Comment 21•5 years ago
|
||
Wontfix for 74 as we are nearing the end of the beta cycle.
Assignee | ||
Comment 22•5 years ago
•
|
||
So the intermittent failure tracked in bug 1572900 has had a low background occurrence rate on a variety of platforms since long before these patches landed, but, looking at the failures from the day these patches landed and were backed out, they seem to have caused a spike on "windows7-32-mingwclang" -- which is a Tier 2 platform -- in particular.
I did before and after try pushes and indeed, reftests on windows7-32-mingwclang have a 65% failure rate with the patches applied (compared to 0%, out of 20 runs for each task), without the patches.
Kats, do you think we should block the re-landing of these patches on figuring out what's going on with those mingw failures? On the one hand, they're Tier 2 failures and these patches fix some user-noticeable regressions. On the other hand, the high failure rate with these patches may indicate a potential cause for concern even on a Tier 2 platform.
Comment 23•5 years ago
|
||
I don't think a high failure rate on only mingw-clang should block landing these patches, no. If we can disable the test on mingw-clang that would be good to avoid the sheriffs some headache, but regardless we should land these and continue investigation of the failure. If there's a subtle bug in the patch then maybe we'll get some additional user reports which will help us track down the problem (since debugging the test via try pushes will likely be somewhat painful).
Assignee | ||
Comment 24•5 years ago
|
||
I don't think the failure points to a single test we could disable. The harness itself seems to be timing out near the end. Shutdown hang perhaps?
Comment 25•5 years ago
|
||
Hm, ok. If you want me to investigate the failure let me know. I'm happy to offload stuff from you so you can focus more on desktop zooming.
Assignee | ||
Comment 26•5 years ago
|
||
Tom, IIRC you've worked on MinGW support. Do you have any theories for why a patch might be causing a reftest harness error, intermittently but very frequently (65% failure rate), only on the "windows7-32-mingwclang" platform?
Do you have any suggestions for how one might investigate such a failure? Is it straightforward to build this configuration locally on a Windows machine?
Comment 27•5 years ago
|
||
No theories. This build is a cross build; it builds on Linux. It's not trivial to build it locally, but doing so won't get you more than downloading the builds from Try and running them on a Windows machine. FWIW I would confirm the platform: is it only x86 and not x64? Is it both debug and opt or only one of them?
Does the failure reproduce outside the harness?
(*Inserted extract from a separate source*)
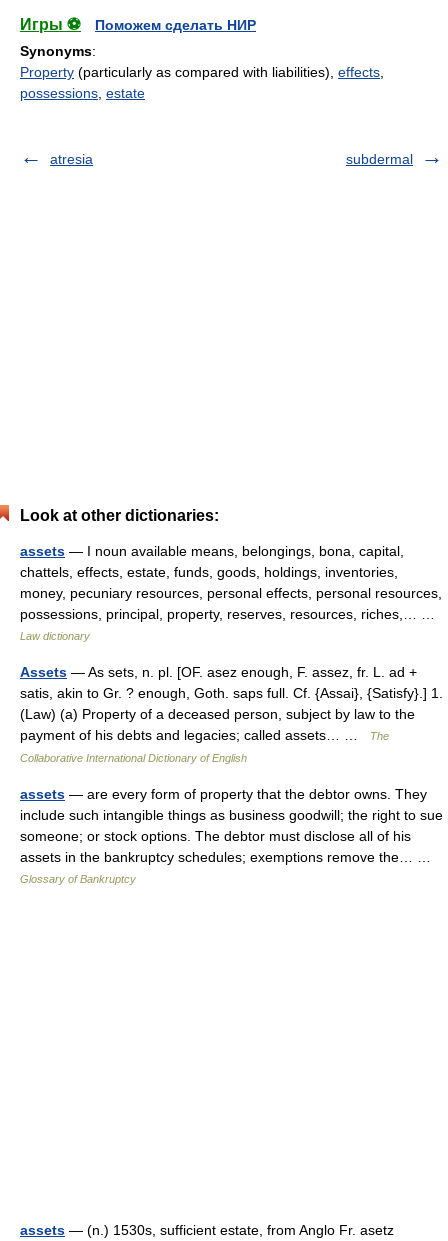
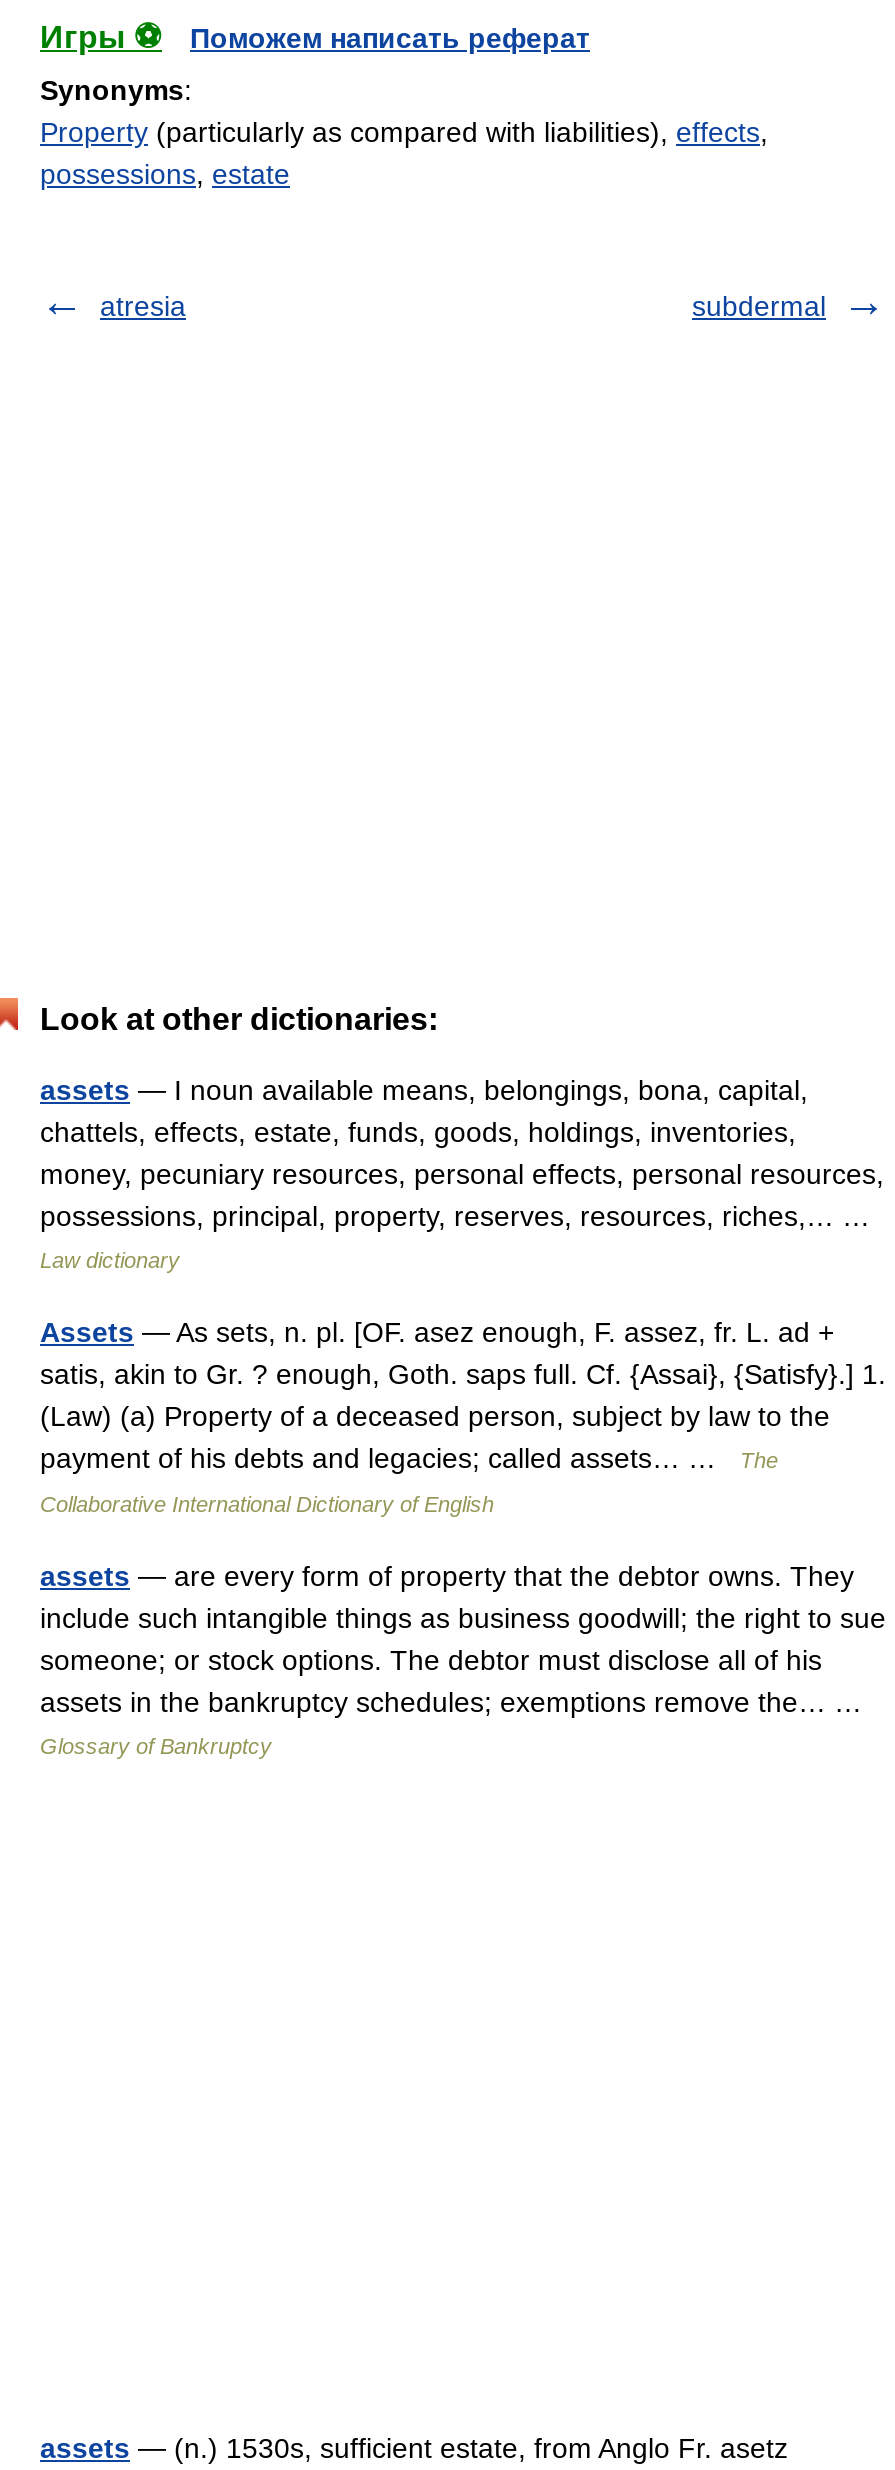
- Поможем сделать НИР
+ Поможем написать реферат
If so you can just debug with WinDbg. If it doesn't, then one would need to run the test+harness locally, which is not easy for a cross build. I've heard it's been done, but I've never succeeded myself (and filed Bug 1577101 for it.) Some people have succeeded in debugging it using an interactive task in try, so that's another option.
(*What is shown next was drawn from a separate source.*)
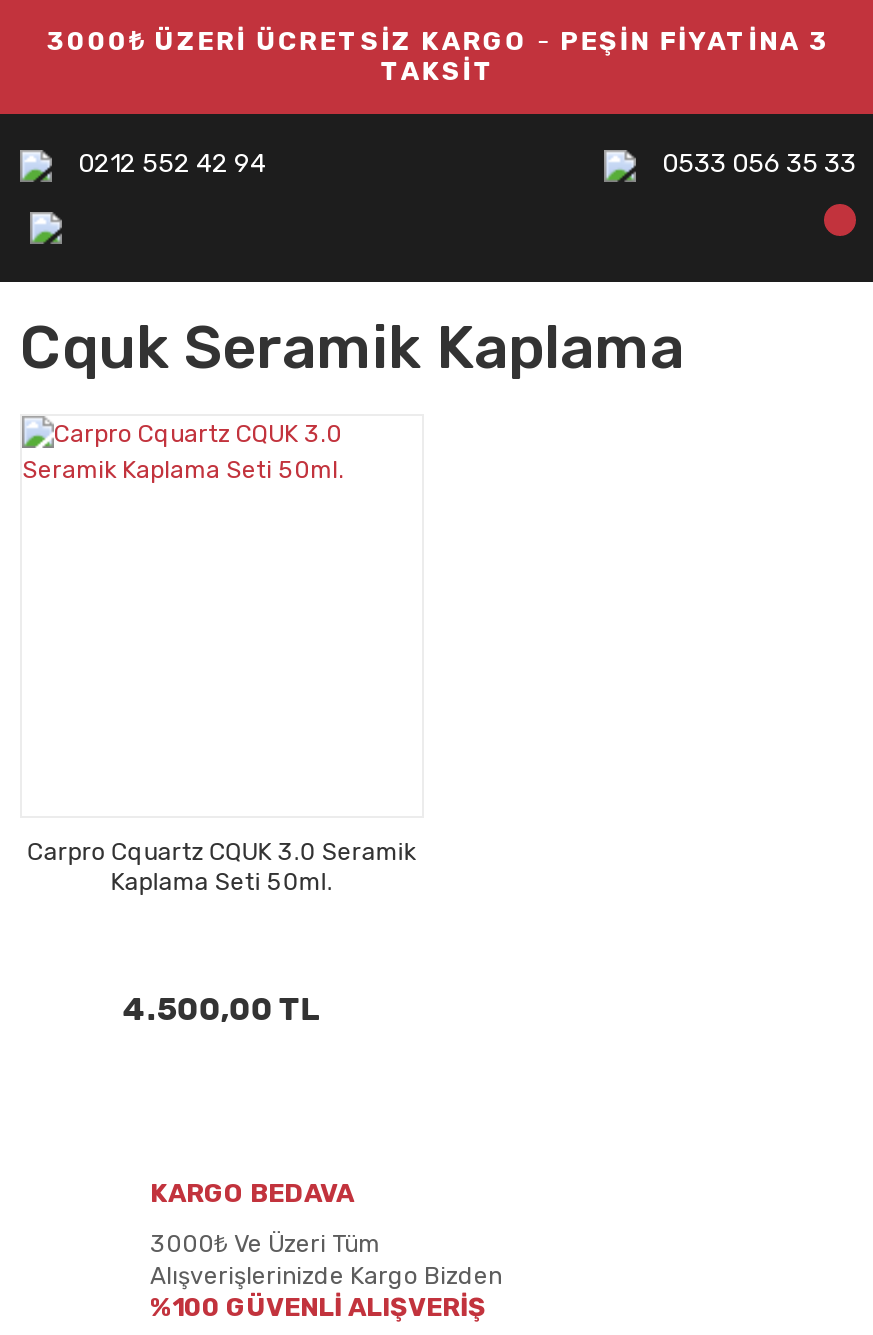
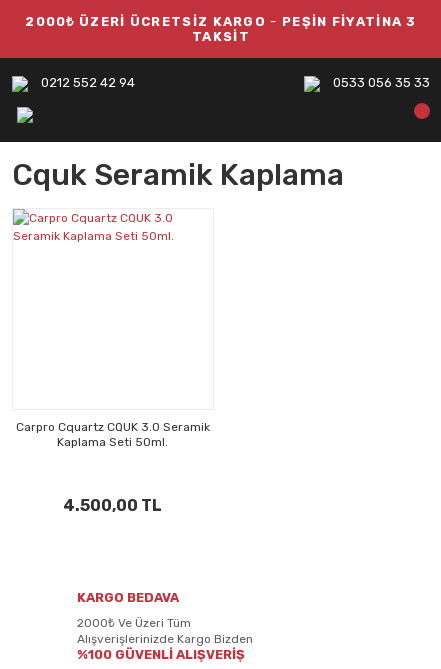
- 3000₺ ÜZERİ ÜCRETSİZ KARGO - PEŞİN FİYATİNA 3
+ 2000₺ ÜZERİ ÜCRETSİZ KARGO - PEŞİN FİYATİNA 3

- 3000₺ Ve Üzeri Tüm
+ 2000₺ Ve Üzeri Tüm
This seems to be indicative of a general problem, it's just we managed to reproduce it reliably in an annoying place to reproduce it locally. If you want to disable the MinGW test, I'm okay with that (just please file a new bug about investigating it...)
Assignee | ||
Comment 28•5 years ago
|
||
(In reply to Tom Ritter [:tjr] (ni for response to sec-[approval|rating|advisories|cve]) from comment #27)
FWIW I would confirm the platform: is it only x86 and not x64?
It looks to be only x86 and not x64, yes.
Is it both debug and opt or only one of them?
I've only tested debug. I can't find a way to trigger opt reftests for mingw, not even in mach try fuzzy --full
.
Does the failure reproduce outside the harness?
It's not a failure of a specific test, but a failure in the harness itself. I've previously speculated it might be a shutdown hang, but looking at the logs more closely, it actually appears to be a startup hang, during the startup of one of the many browser invocations performed in the reftest chunk. It's not even the same test directory every time, but a different one each time.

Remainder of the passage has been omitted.